The Humanitarian Factor
In some places around the world, schools closed due to COVID-19 and cannot reopen, even virtually. Other factors may be at play in developing countries. For instance, displacement from wars and political attacks will shift how education operates. 15-year-old Sadiq from Iraq is a testament to this displacement, since his school closed and cannot reopen.

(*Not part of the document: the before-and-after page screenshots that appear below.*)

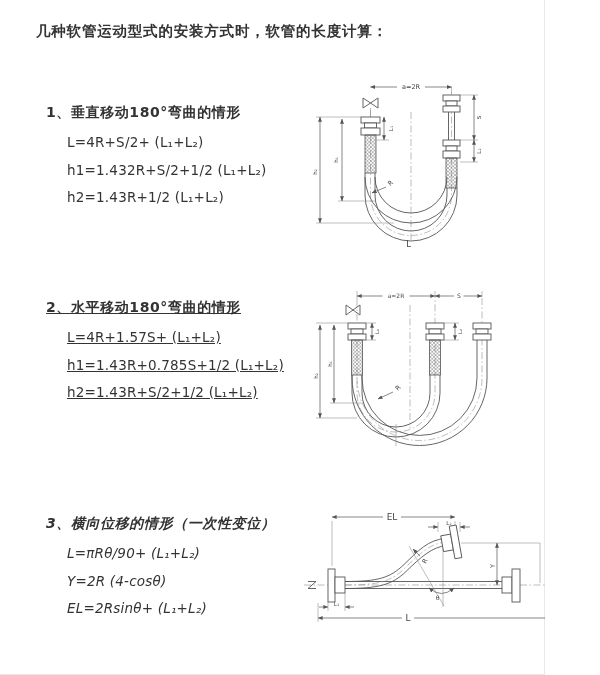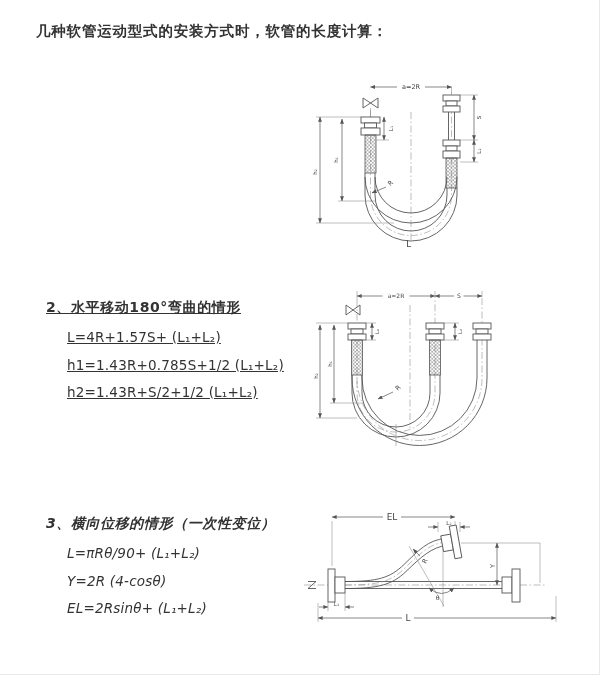--- a/index.html
+++ b/index.html
@@ -1,17 +1,17 @@
 <!DOCTYPE html>
 <html><head>
 <meta charset="utf-8">
 <style>
   html,body { margin:0; padding:0; background:#fff; }
   .page {
-    position:relative; width:600px; height:675px; background:#ffffff;
+    position:relative; width:545px; height:675px; background:#ffffff;
     font-family:"DejaVu Sans","Liberation Sans",sans-serif; color:#333;
     overflow:hidden; box-shadow: inset -1px -1px 0 #e9e9e9;
   }
   .title {
     position:absolute; left:36px; top:22px; font-size:14.5px; font-weight:bold;
     letter-spacing:0.8px; margin:0;
   }
   .sec { position:absolute; left:46px; width:270px; }
   .sec.s1 { top:104px; }
   .sec.s2 { top:299px;text-decoration:underline; }
@@ -35,20 +35,26 @@
   .t { fill:#444; font-family:"DejaVu Sans","Liberation Sans",sans-serif; text-anchor:middle; }
   .bg { fill:#ffffff; }
 </style>
 </head>
 <body>
 
 <div class="page">
 
   <h1 class="title">几种软管运动型式的安装方式时，软管的长度计算：</h1>
 
+  <div class="sec s1">
+    <h2>1、垂直移动180°弯曲的情形</h2>
+    <p class="f">L=4R+S/2+ (L₁+L₂)</p>
+    <p class="f">h1=1.432R+S/2+1/2 (L₁+L₂)</p>
+    <p class="f">h2=1.43R+1/2 (L₁+L₂)</p>
+  </div>
 
   <div class="sec s2">
     <h2>2、水平移动180°弯曲的情形</h2>
     <p class="f">L=4R+1.57S+ (L₁+L₂)</p>
     <p class="f">h1=1.43R+0.785S+1/2 (L₁+L₂)</p>
     <p class="f">h2=1.43R+S/2+1/2 (L₁+L₂)</p>
   </div>
 
   <div class="sec s3">
     <h2>3、横向位移的情形（一次性变位）</h2>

These issues add up. Whether it’s attacks, security breaches, or the inability to see loved ones, mental health is a concern as well. Without education, students lack human connections. Though some countries have support for hybrid education models and support for staff, it’s vital to look at COVID-19 education problems as a humanitarian crisis.
A humanitarian crisis requires immediate attention, technological resources, regulations, and funding. Education is key for students in any country, developing or developed, and each region will bring its own set of issues. The COVID-19 pandemic exposed the existing lack of attention and resources for the education system as a whole.
With roughly 72 million children not in primary education, the right to education is in danger. Now, as the problems come to light, it falls on local and federal governments to act in students’ best interests.
A Theme of Data and Tech
Governments generally have the most responsibility when it comes to building up education systems. However, how they do so require close attention. Primarily, education around the world needs funding to provide resources and accessibility to the most vulnerable students.
The pandemic shows that technology and data are essential. Tech provides connections and access in physically safer ways. It brings the classroom to the student. Protecting all the data that comes out of digital learning will ensure students remain financially secure and out of cybercriminals’ crosshairs.
This recurring theme is an essential way that governments and organizations across the world can curb the effects of COVID-19 and increase access to education.